Work required –
Copy out the entries below exactly as they stand, but only from the line containing "Desk Hifi Setup - AULA" through the line containing "total: 17020.30 -> 15628.41".

(Source records)

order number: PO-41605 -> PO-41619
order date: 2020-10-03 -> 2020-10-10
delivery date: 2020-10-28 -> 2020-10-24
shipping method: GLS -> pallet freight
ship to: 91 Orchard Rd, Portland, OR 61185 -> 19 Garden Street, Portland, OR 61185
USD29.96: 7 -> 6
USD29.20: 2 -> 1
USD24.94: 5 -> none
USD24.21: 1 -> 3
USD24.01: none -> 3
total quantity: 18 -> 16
...
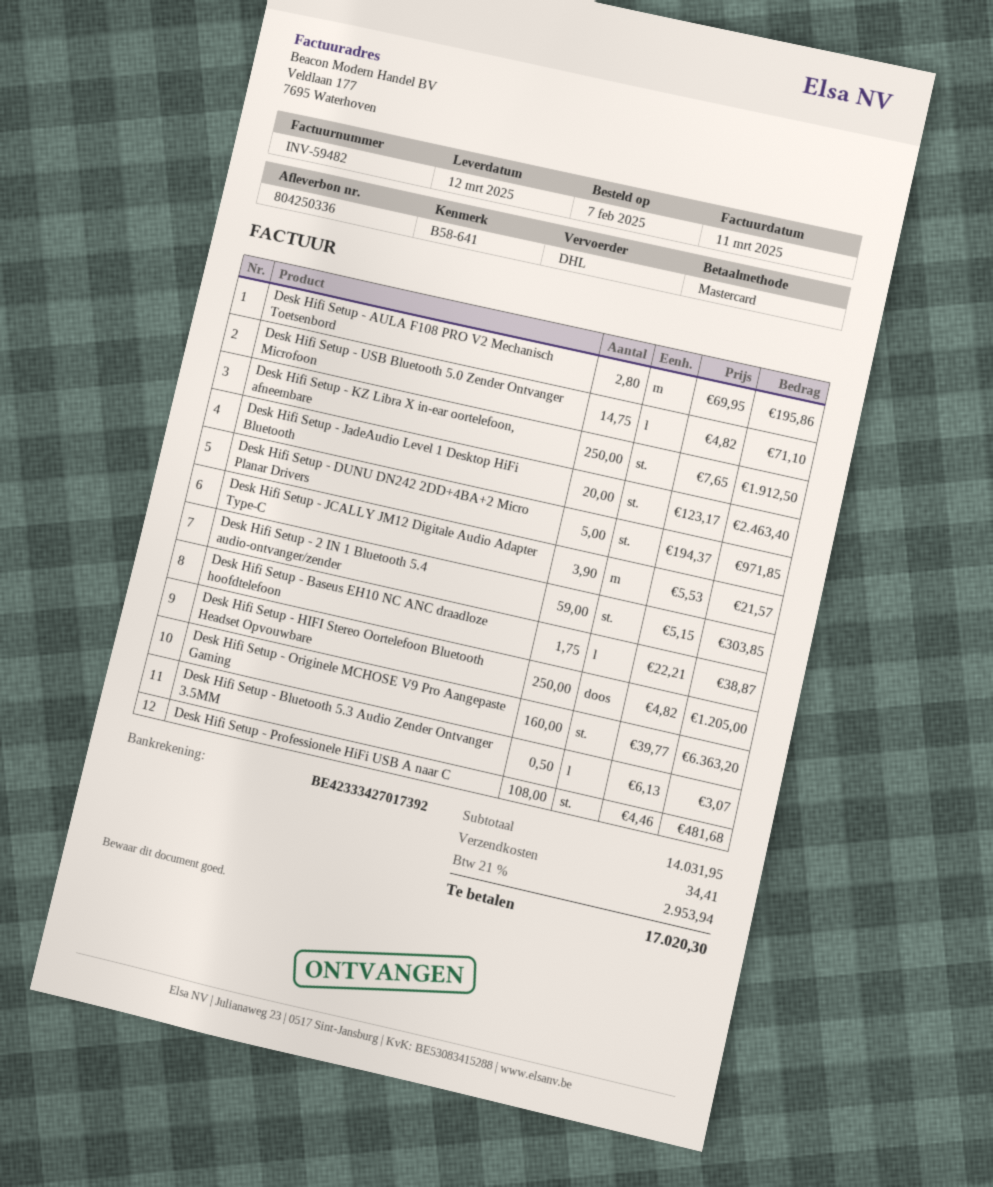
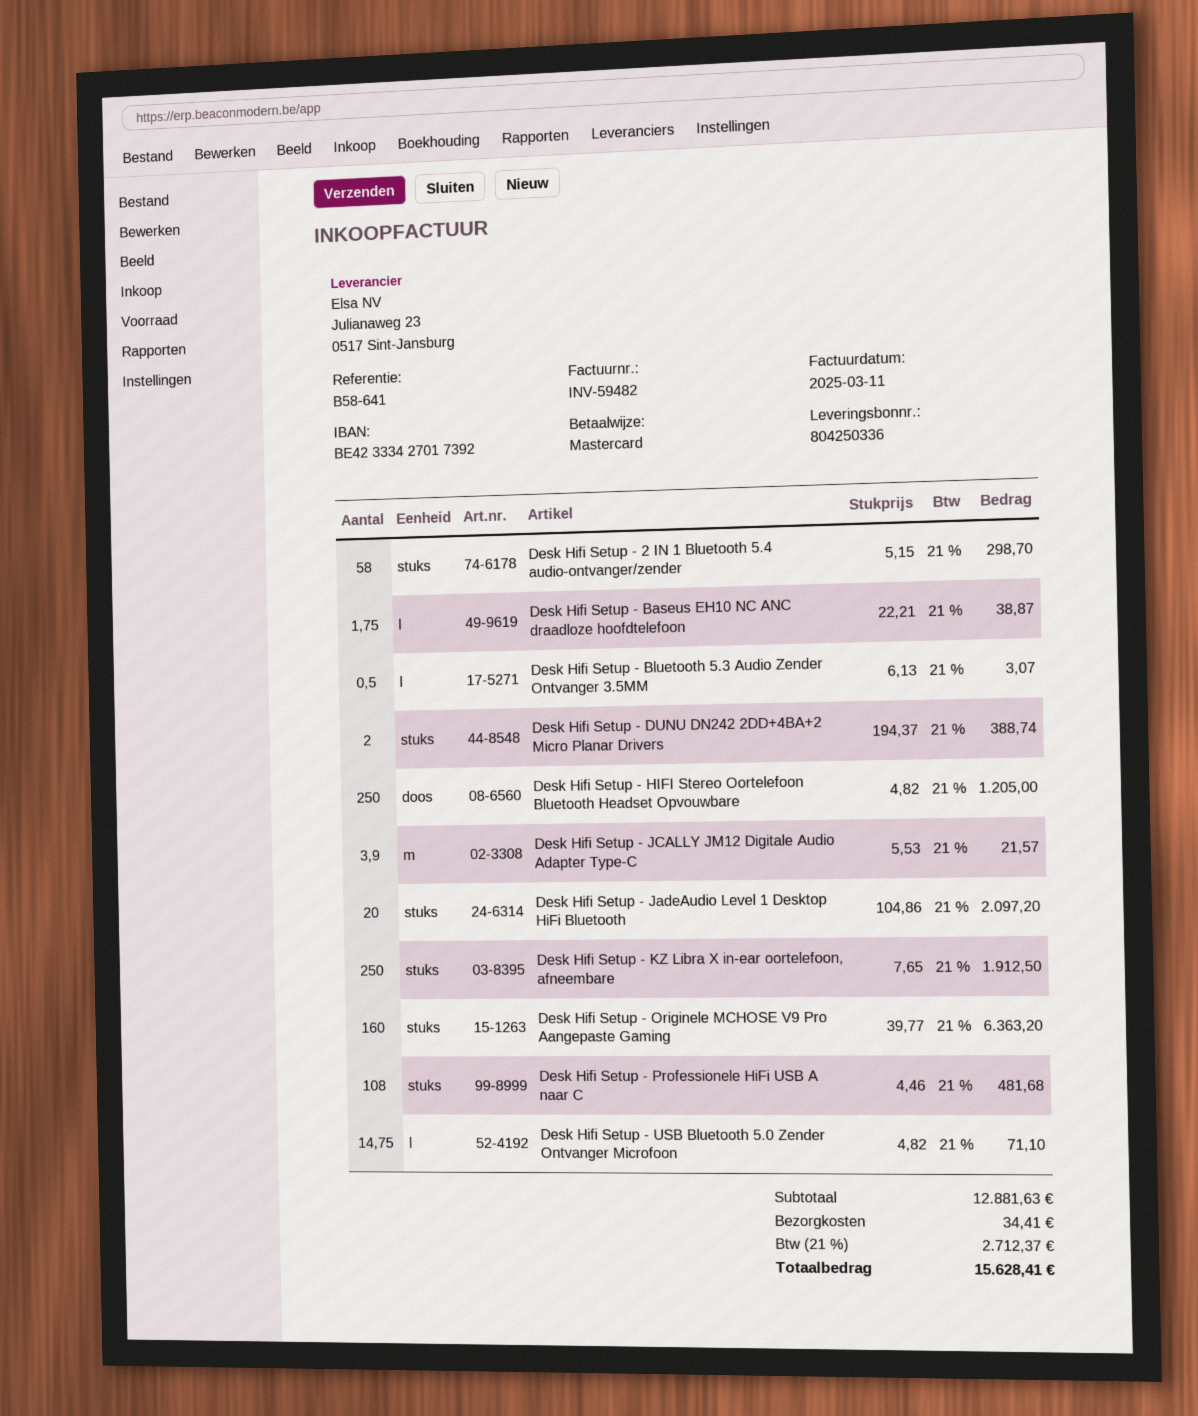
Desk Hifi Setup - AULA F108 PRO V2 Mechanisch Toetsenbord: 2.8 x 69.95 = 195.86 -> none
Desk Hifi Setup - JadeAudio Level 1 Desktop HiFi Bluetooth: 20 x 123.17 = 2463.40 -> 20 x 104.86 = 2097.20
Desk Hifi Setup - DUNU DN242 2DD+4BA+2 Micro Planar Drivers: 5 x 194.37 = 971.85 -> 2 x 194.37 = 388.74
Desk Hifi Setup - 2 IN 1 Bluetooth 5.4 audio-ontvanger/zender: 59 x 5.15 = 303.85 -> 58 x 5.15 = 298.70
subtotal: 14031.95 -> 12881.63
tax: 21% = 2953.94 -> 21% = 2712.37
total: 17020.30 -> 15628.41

Finished exercise –
Desk Hifi Setup - AULA F108 PRO V2 Mechanisch Toetsenbord: 2.8 x 69.95 = 195.86 -> none
Desk Hifi Setup - JadeAudio Level 1 Desktop HiFi Bluetooth: 20 x 123.17 = 2463.40 -> 20 x 104.86 = 2097.20
Desk Hifi Setup - DUNU DN242 2DD+4BA+2 Micro Planar Drivers: 5 x 194.37 = 971.85 -> 2 x 194.37 = 388.74
Desk Hifi Setup - 2 IN 1 Bluetooth 5.4 audio-ontvanger/zender: 59 x 5.15 = 303.85 -> 58 x 5.15 = 298.70
subtotal: 14031.95 -> 12881.63
tax: 21% = 2953.94 -> 21% = 2712.37
total: 17020.30 -> 15628.41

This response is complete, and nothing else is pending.